**TASK REQUIREMENTS**
Output, word for word, the line that contains "Easy: 250 for 9487.50 -> 250 for 8737.50" and all lines after it in the records below, omitting pictures.

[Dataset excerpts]
★ ★ ★ ★ ★ ★ ★

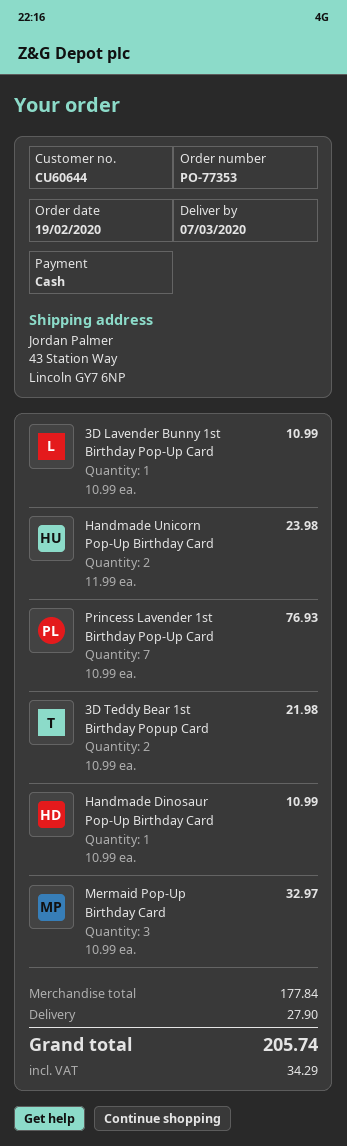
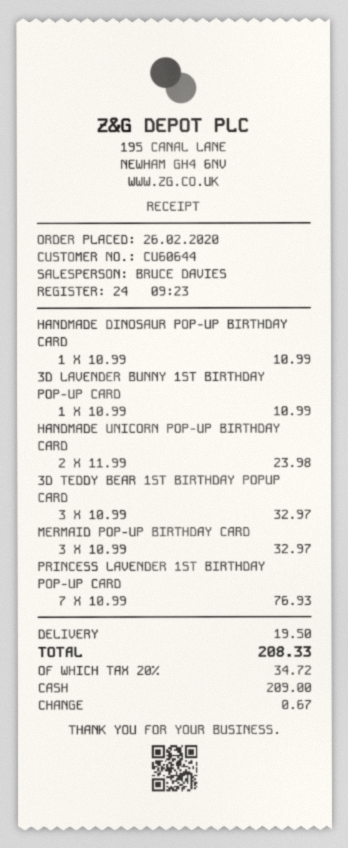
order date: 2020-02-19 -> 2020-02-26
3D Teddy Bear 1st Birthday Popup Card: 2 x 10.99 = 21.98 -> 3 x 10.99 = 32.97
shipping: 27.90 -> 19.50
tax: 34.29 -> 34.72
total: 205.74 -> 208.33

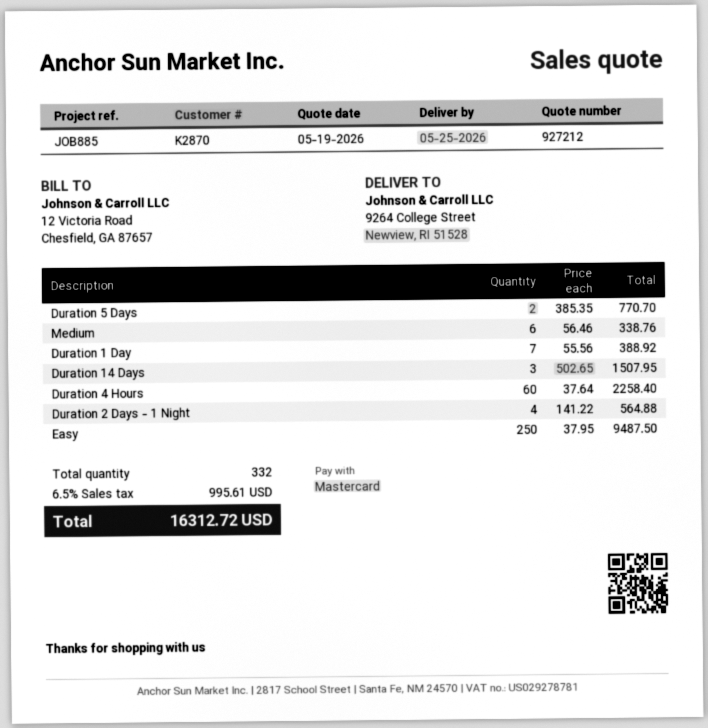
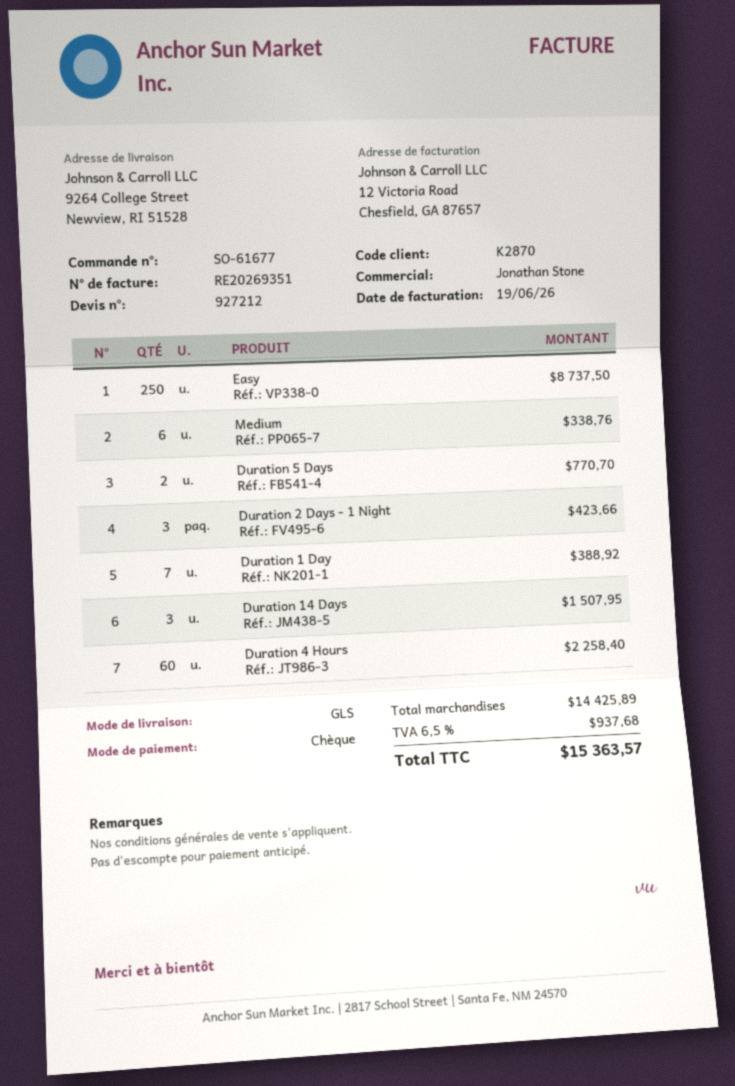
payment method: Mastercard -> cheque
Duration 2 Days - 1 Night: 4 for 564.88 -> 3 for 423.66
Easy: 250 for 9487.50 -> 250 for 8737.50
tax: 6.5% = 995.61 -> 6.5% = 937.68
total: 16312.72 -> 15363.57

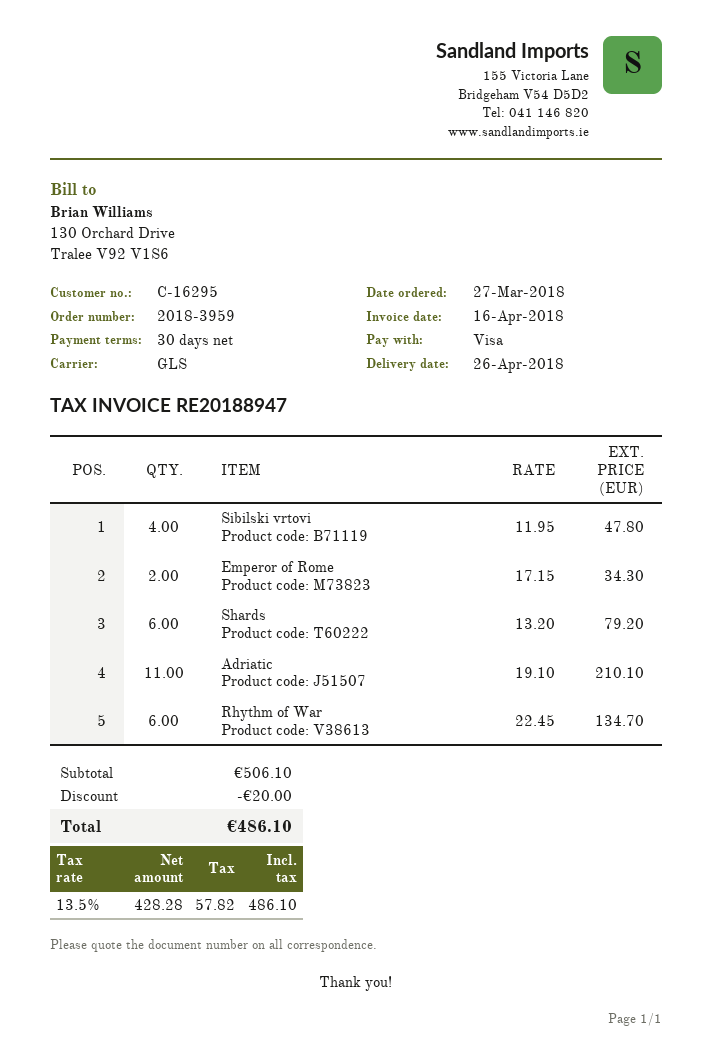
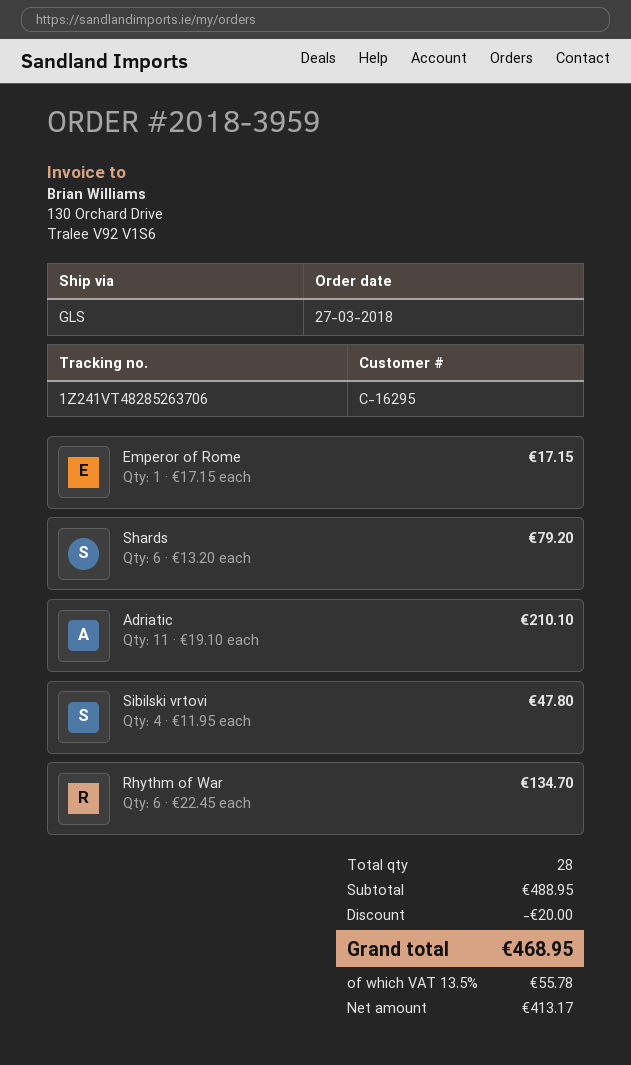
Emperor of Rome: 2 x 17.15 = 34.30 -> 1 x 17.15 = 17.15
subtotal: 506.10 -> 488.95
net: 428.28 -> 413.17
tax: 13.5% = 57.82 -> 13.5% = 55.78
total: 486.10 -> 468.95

★ ★ ★ ★ ★ ★ ★

**RESPONSE BELOW**
Easy: 250 for 9487.50 -> 250 for 8737.50
tax: 6.5% = 995.61 -> 6.5% = 937.68
total: 16312.72 -> 15363.57

Emperor of Rome: 2 x 17.15 = 34.30 -> 1 x 17.15 = 17.15
subtotal: 506.10 -> 488.95
net: 428.28 -> 413.17
tax: 13.5% = 57.82 -> 13.5% = 55.78
total: 486.10 -> 468.95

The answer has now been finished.